Re: Re: Faster CREATE DATABASE by delaying fsync

From: Andres Freund <andres(at)anarazel(dot)de>
To: pgsql-hackers(at)postgresql(dot)org
Cc: Mark Mielke <mark(at)mark(dot)mielke(dot)cc>, Florian Weimer <fw(at)deneb(dot)enyo(dot)de>, Tom Lane <tgl(at)sss(dot)pgh(dot)pa(dot)us>, Greg Stark <gsstark(at)mit(dot)edu>, Robert Haas <robertmhaas(at)gmail(dot)com>
Subject: Re: Re: Faster CREATE DATABASE by delaying fsync
Date: 2010-02-14 20:49:09
Message-ID: 201002142149.12786.andres@anarazel.de
Views: Raw Message | Whole Thread | Download mbox | Resend email
Thread:
Lists: pgsql-hackers pgsql-performance

On Sunday 14 February 2010 21:41:02 Mark Mielke wrote:
> On 02/14/2010 03:24 PM, Florian Weimer wrote:
> > * Tom Lane:
> >>> Which options would that be? I am not aware that there any for any of
> >>> the recent linux filesystems.
> >>
> >> Shouldn't journaling of metadata be sufficient?
> >
> > You also need to enforce ordering between the directory update and the
> > file update. The file metadata is flushed with fsync(), but the
> > directory isn't. On some systems, all directory operations are
> > synchronous, but not on Linux.
>
> dirsync
> All directory updates within the filesystem should be
> done syn-
> chronously. This affects the following system calls:
> creat,
> link, unlink, symlink, mkdir, rmdir, mknod and rename.
>
> The widely reported problems, though, did not tend to be a problem with
> directory changes written too late - but directory changes being written
> too early. That is, the directory change is written to disk, but the
> file content is not. This is likely because of the "ordered journal"
> mode widely used in ext3/ext4 where metadata changes are journalled, but
> file pages are not journalled. Therefore, it is important for some
> operations, that the file pages are pushed to disk using fsync(file),
> before the metadata changes are journalled.
Well, but thats not a problem with pg as it fsyncs the file contents.
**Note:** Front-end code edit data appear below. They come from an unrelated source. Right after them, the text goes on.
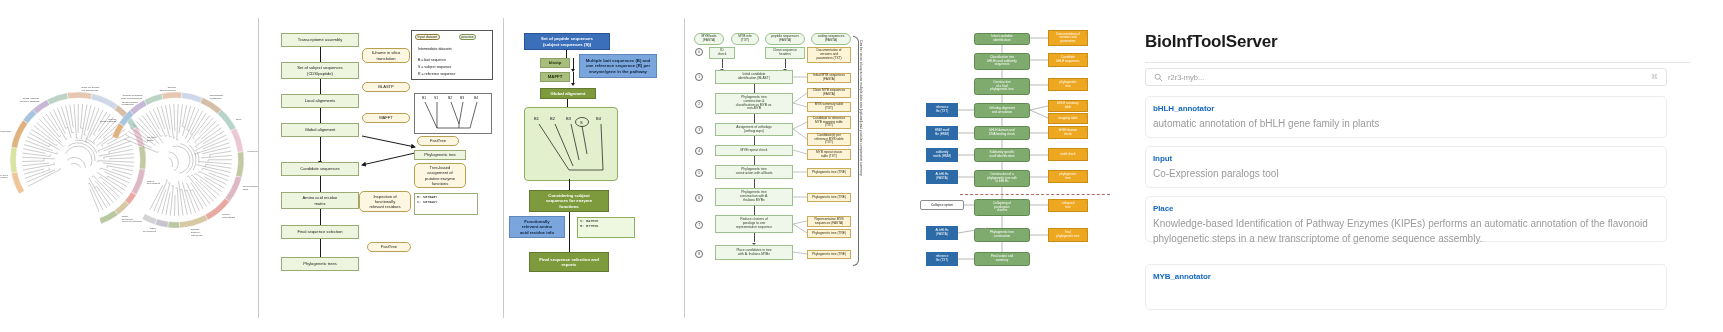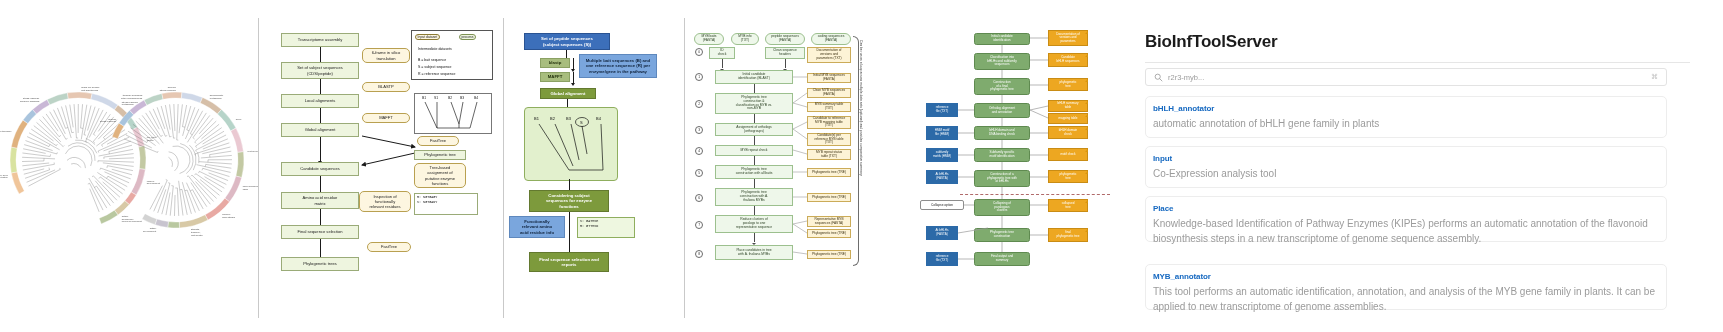--- a/index.html
+++ b/index.html
@@ -733,29 +733,28 @@
         <span class="kbd">⌘</span>
       </div>
 
       <div class="card" style="top:96px;height:42px;">
         <div class="card-title">bHLH_annotator</div>
         <div class="card-desc">automatic annotation of bHLH gene family in plants</div>
       </div>
 
       <div class="card" style="top:146px;height:42px;">
         <div class="card-title">Input</div>
-        <div class="card-desc">Co-Expression analysis tool</div>
+        <div class="card-desc">Co-Expression paralogs tool</div>
       </div>
 
       <div class="card" style="top:196px;height:46px;">
         <div class="card-title">Place</div>
-        <div class="card-desc">Knowledge-based Identification of Pathway Enzymes (KIPEs) performs an automatic annotation of the flavonoid biosynthesis steps in a new transcriptome of genome sequence assembly.</div>
+        <div class="card-desc">Knowledge-based Identification of Pathway Enzymes (KIPEs) performs an automatic annotation of the flavonoid phylogenetic steps in a new transcriptome of genome sequence assembly.</div>
       </div>
 
       <div class="card" style="top:264px;height:46px;">
         <div class="card-title">MYB_annotator</div>
-        <div class="card-desc">This tool performs an automatic identification, annotation, and analysis of the MYB gene family in plants. It can be applied to new transcriptome of genome assemblies.</div>
       </div>
 
     </div>
   </div>
 
 </div>
 
 </body></html>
> In theory there is some open hole where directory updates need to be
> synchronized with file updates, as POSIX doesn't enforce this ordering,
> and we can't trust that all file systems implicitly order things
> correctly, but in practice, I don't see this sort of problem happening.
I can try to reproduce it if you want...

> If you are concerned, enable dirsync.
If the filesystem already behaves that way a fsync on it should be fairly
cheap. If it doesnt behave that way doing it is correct...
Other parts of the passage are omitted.